== Records provided ==
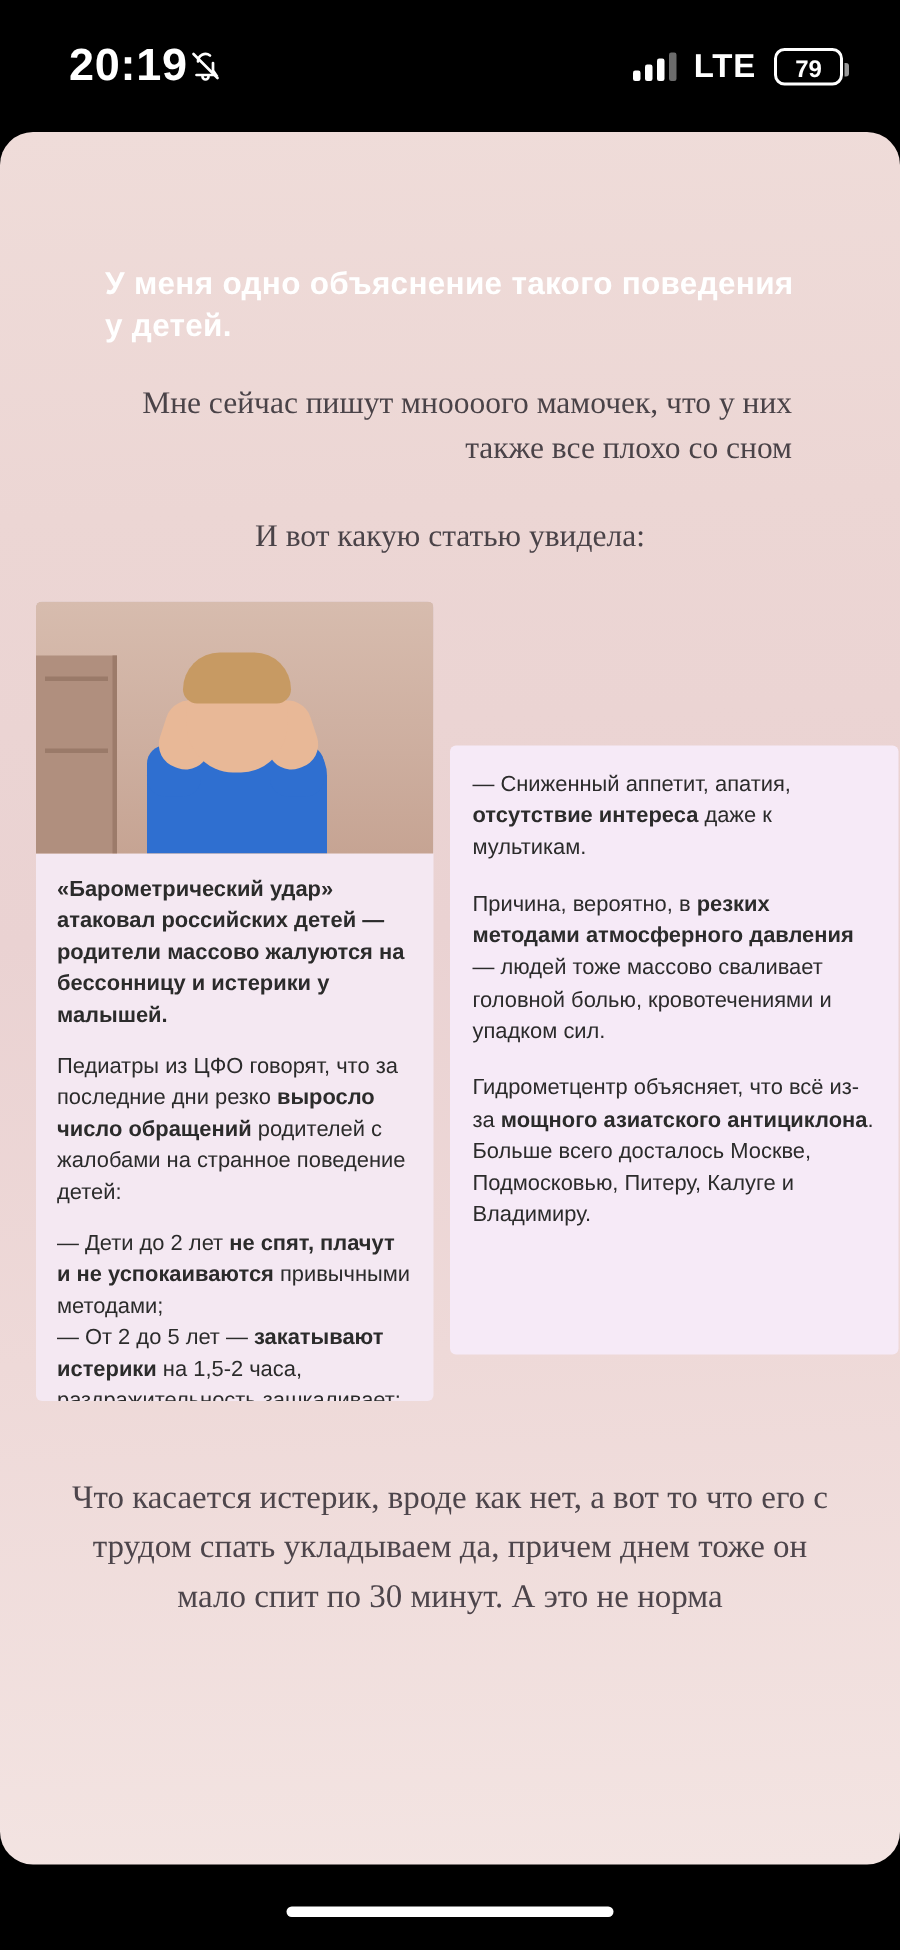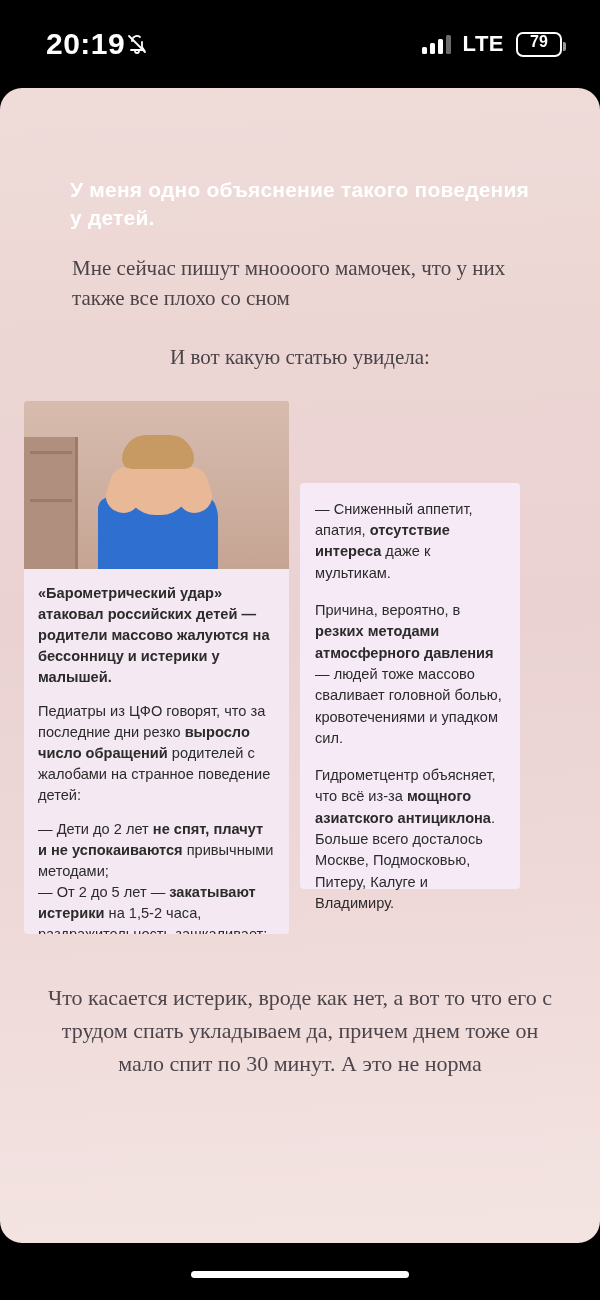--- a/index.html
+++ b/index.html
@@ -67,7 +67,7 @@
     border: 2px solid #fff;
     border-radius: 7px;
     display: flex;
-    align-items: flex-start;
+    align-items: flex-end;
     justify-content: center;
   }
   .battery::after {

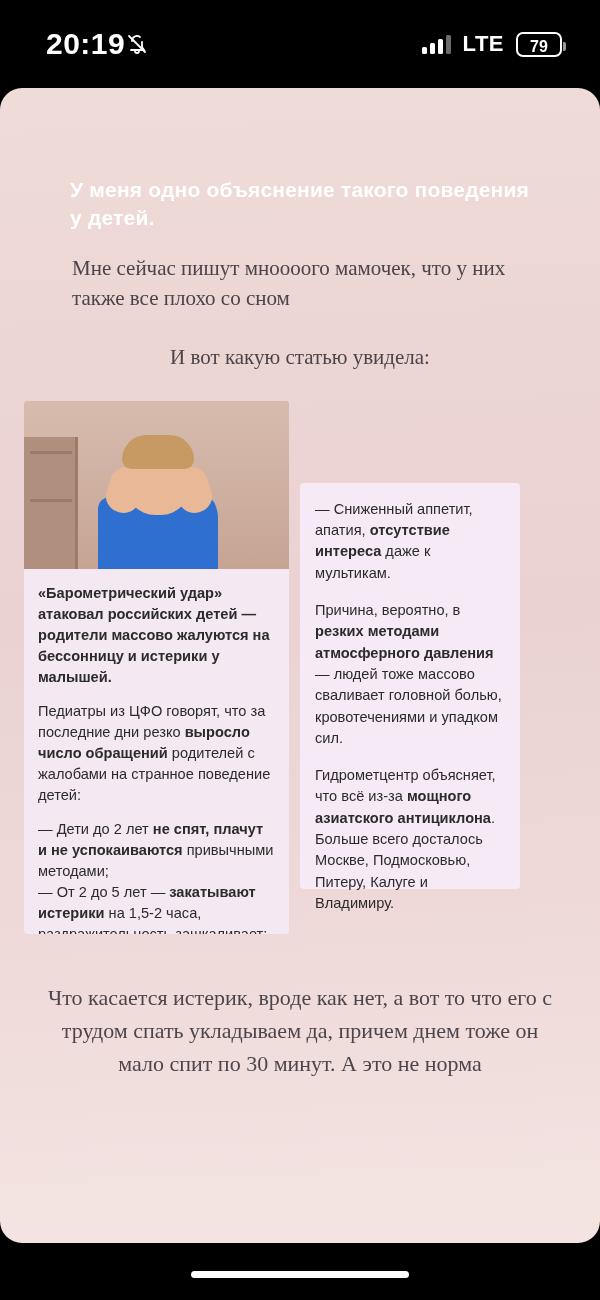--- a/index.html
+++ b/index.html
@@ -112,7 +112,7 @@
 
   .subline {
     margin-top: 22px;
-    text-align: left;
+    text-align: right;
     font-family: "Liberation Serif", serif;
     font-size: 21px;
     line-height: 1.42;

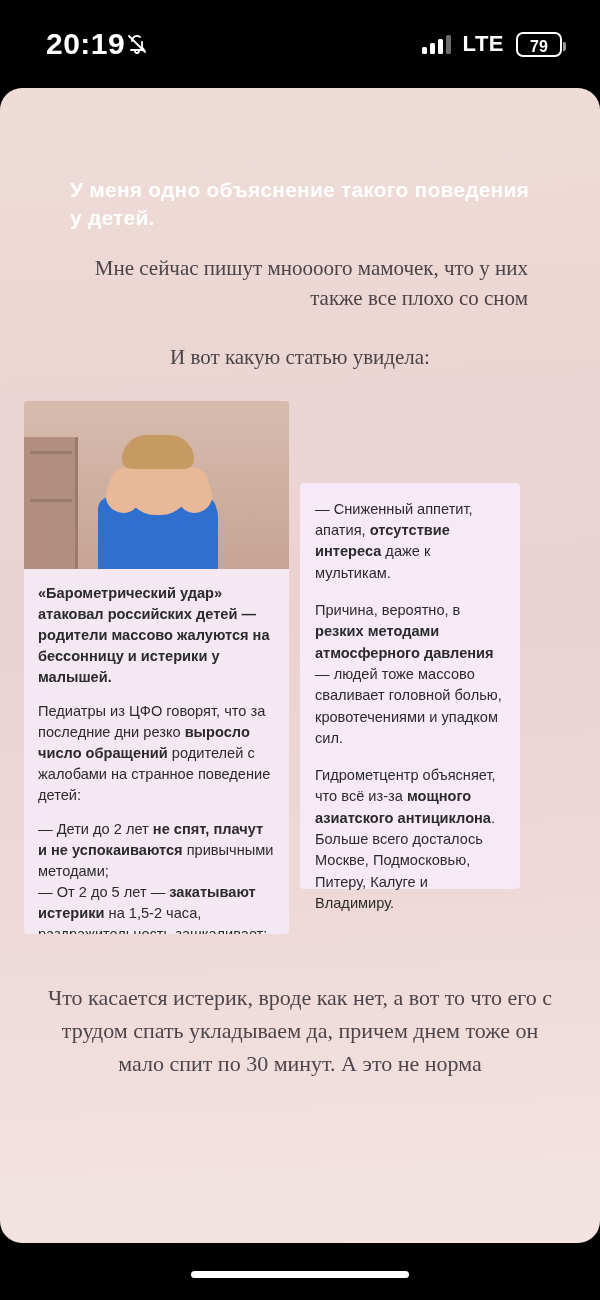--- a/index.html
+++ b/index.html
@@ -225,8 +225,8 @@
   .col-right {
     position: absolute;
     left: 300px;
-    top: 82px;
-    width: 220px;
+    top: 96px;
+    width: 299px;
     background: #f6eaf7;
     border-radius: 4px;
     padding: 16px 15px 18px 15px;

== How to complete this task ==
Which of the lines in the data contain the string "font"? Return each one.

== Exercise output ==
     font-family: "Liberation Serif", serif;
     font-size: 21px;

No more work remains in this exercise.